Building Homes for Heroes pays off mortgage of Des Moines firefighter battling cancer

Mike Broderick at the Des Moines Fire Department.
Mike Broderick at the Des Moines Fire Department.

A nonprofit is paying off the mortgage of a veteran and long-time local firefighter who is battling cancer in Des Moines.

Building Homes for Heroes, a national nonprofit that helps build homes or pay off mortgages for veterans and first responders, reached out to Capt. Mike Broderick after hearing he was battling cancer, said Kimberly Vesey, president of the nonprofit.

The organization first heard about Broderick after a board member who works with Broderick at the Des Moines Fire Department brought his story up, Vesey said.

Broderick, who has stage 4 liver cancer, has been with the fire department for 16 years and served in the Army for about two decades.

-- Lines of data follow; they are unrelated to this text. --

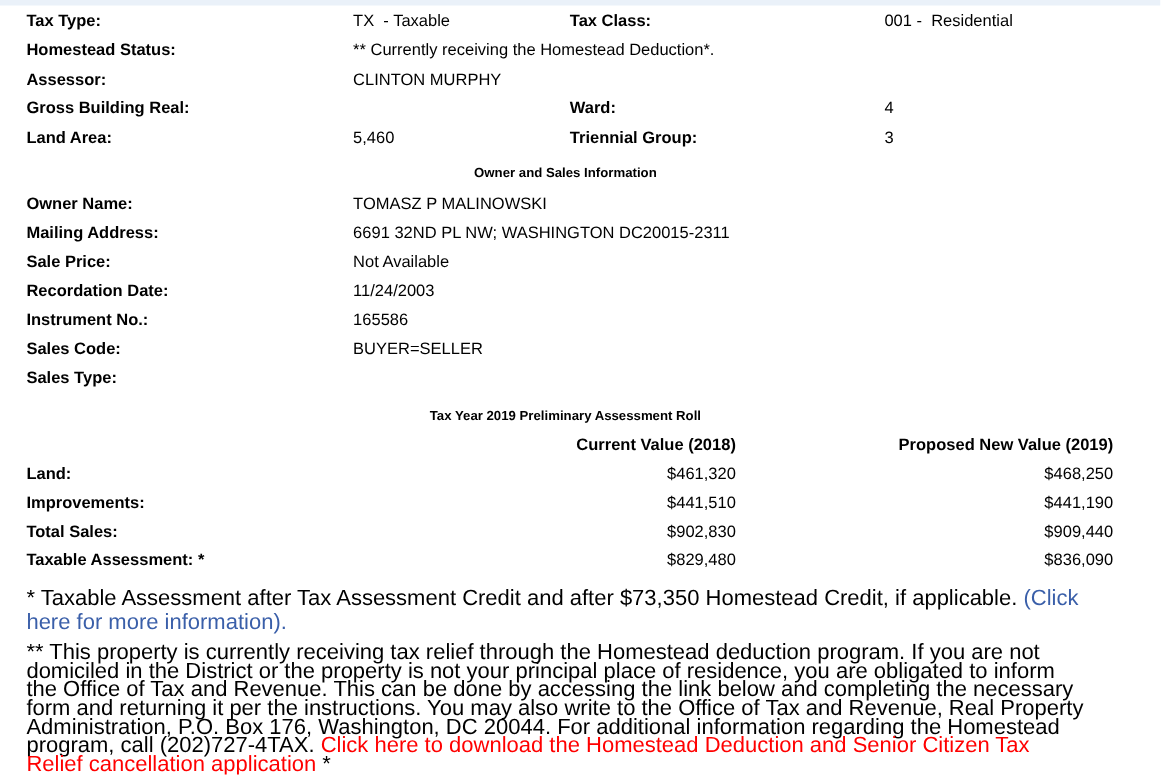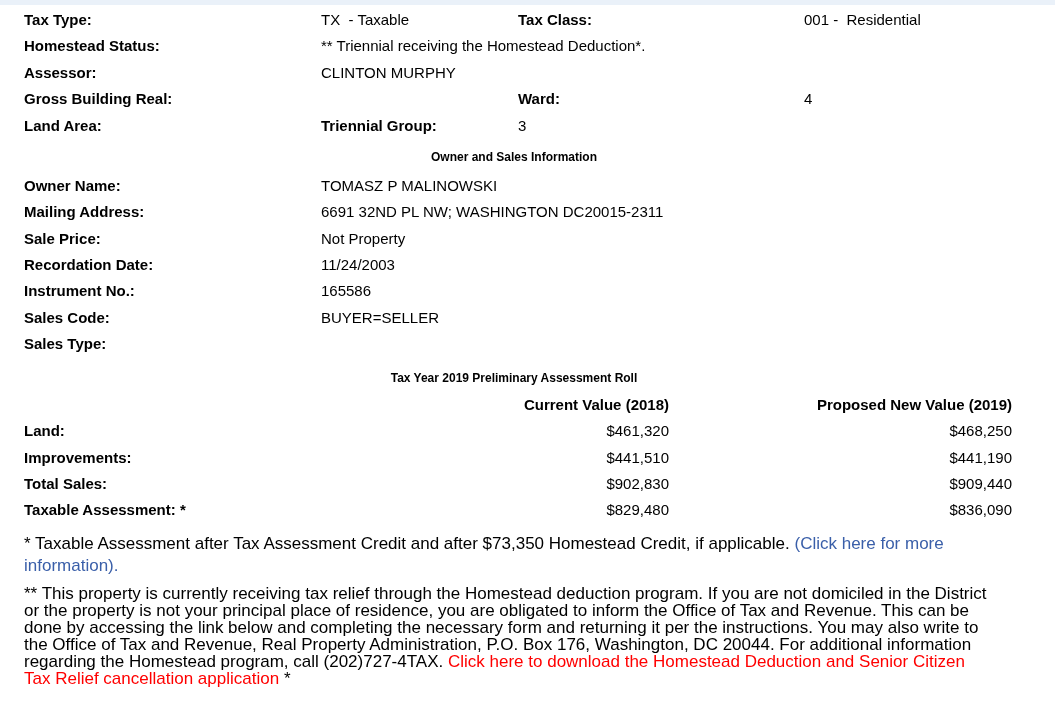--- a/index.html
+++ b/index.html
@@ -76,7 +76,7 @@
     </div>
     <div class="pd-row">
       <span class="lbl">Homestead Status:</span>
-      <span class="val span-rest">** Triennial receiving the Homestead Deduction*.</span>
+      <span class="val span-rest">** Currently receiving the Homestead Deduction*.</span>
     </div>
     <div class="pd-row">
       <span class="lbl">Assessor:</span>

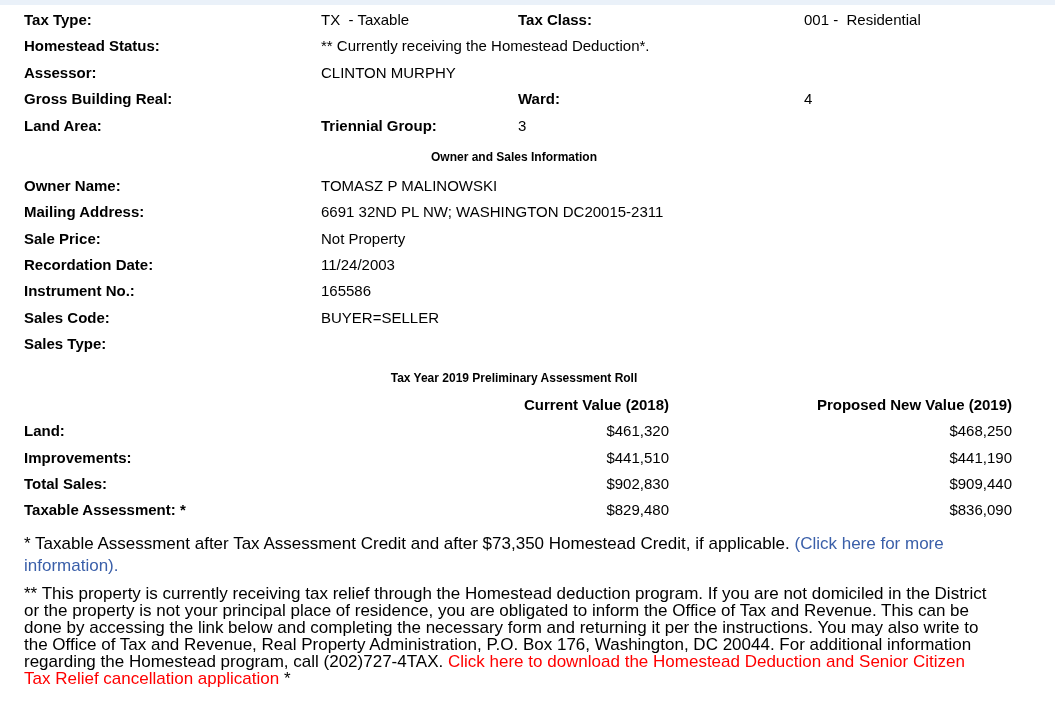--- a/index.html
+++ b/index.html
@@ -90,6 +90,7 @@
     </div>
     <div class="pd-row">
       <span class="lbl">Land Area:</span>
+      <span class="val">5,460</span>
       <span class="lbl">Triennial Group:</span>
       <span class="val">3</span>
     </div>

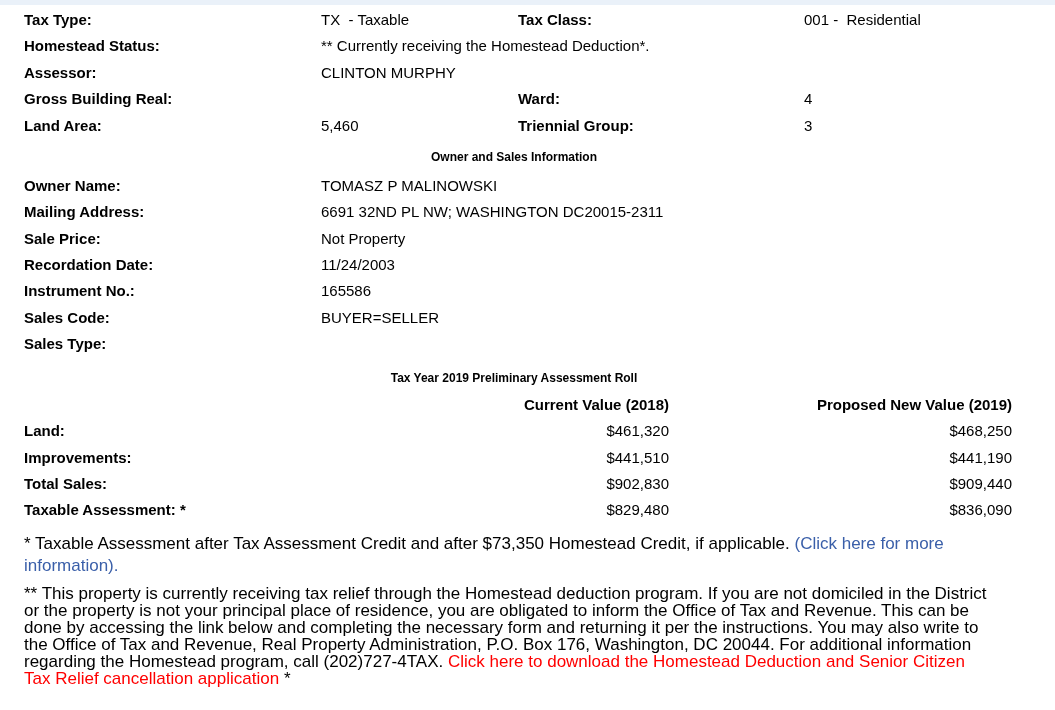--- a/index.html
+++ b/index.html
@@ -109,7 +109,7 @@
     </div>
     <div class="os-row">
       <span class="lbl">Sale Price:</span>
-      <span class="val">Not Property</span>
+      <span class="val">Not Available</span>
     </div>
     <div class="os-row">
       <span class="lbl">Recordation Date:</span>

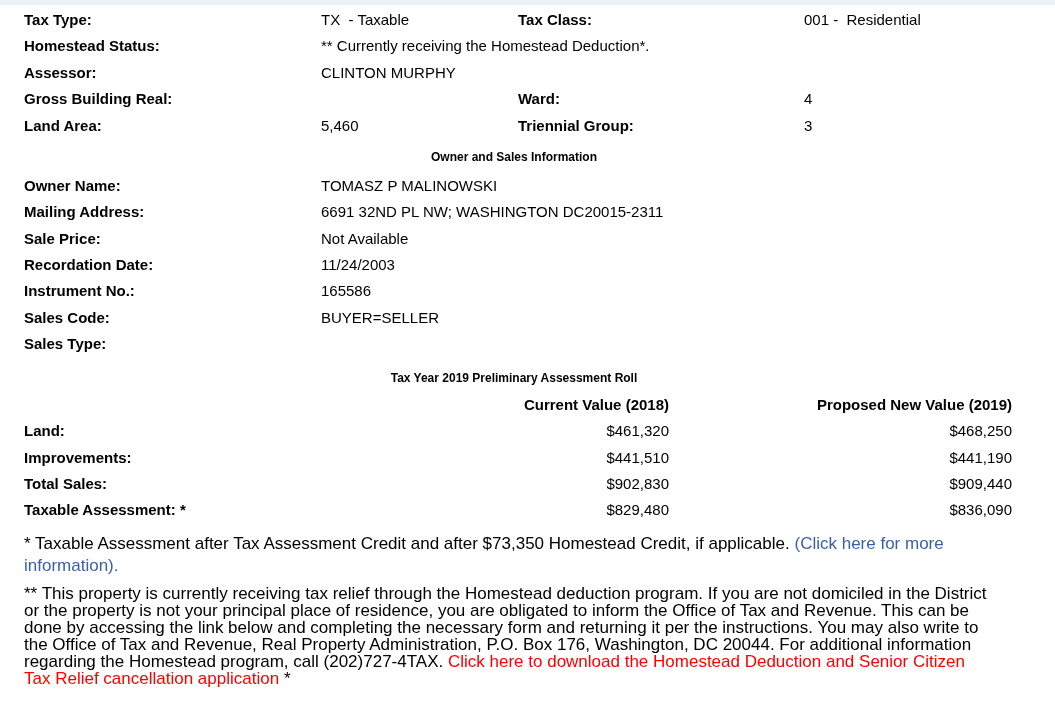--- a/index.html
+++ b/index.html
@@ -53,7 +53,7 @@
   .as-head .c2, .as-head .c3, .as-row .c2, .as-row .c3 { text-align: right; }
 
   
-  .notes { width: 968px; font-size: 17px; }
+  .notes { width: 968px; font-size: 20px; }
   .fn1 { margin: 9px 0 0 0; line-height: 22.6px; }
   .fn2 { margin: 7px 0 0 0; line-height: 17px; }
   a { text-decoration: none; cursor: pointer; }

“Mike has an incredible story of heroism,” Vesey said. “He’s the type of person that deserves our utmost respect and support.”

Helping veterans and first responders like Broderick is what the nonprofit is all about, Vesey said.

“For us to show Mike and his family how much we appreciate what they’ve done and the sacrifices they lived through for us to be safe is paramount to our existence,” Vesey said. “That’s why we do this. It’s really debt we owe them for what they’ve done for us.”

Broderick’s mortgage will be paid off entirely, Vesey said.

Tyler Mark, a local firefighter and board member with the nonprofit, said he has known Broderick for more than six years and has since become good friends.

“Mike is a quiet, humble and sincere individual that is always doing the right thing,” Mark said. “He is the person you depend on. He is strong both mentally and physically. He’s somebody that a lot of people look up to.”

Broderick, who Mark considers as a brother, has been a constant source of inspiration for many of the firefighters at the department, Mark said.

“Mike is very well deserving of this,” Mark said. “He has given his whole life protecting others and it’s really the smallest gesture we can do.”

Broderick wasn’t available for interview because of his illness, city officials said.

A video of Broderick and his wife, Emily Broderick, receiving the news from Mark was posted by the nonprofit online.

“I don’t know what to say,” Mike Broderick, in tears, says in the video. “It just means a lot to me, Tyler. I’m just grateful that there’s people are out there doing stuff like this.”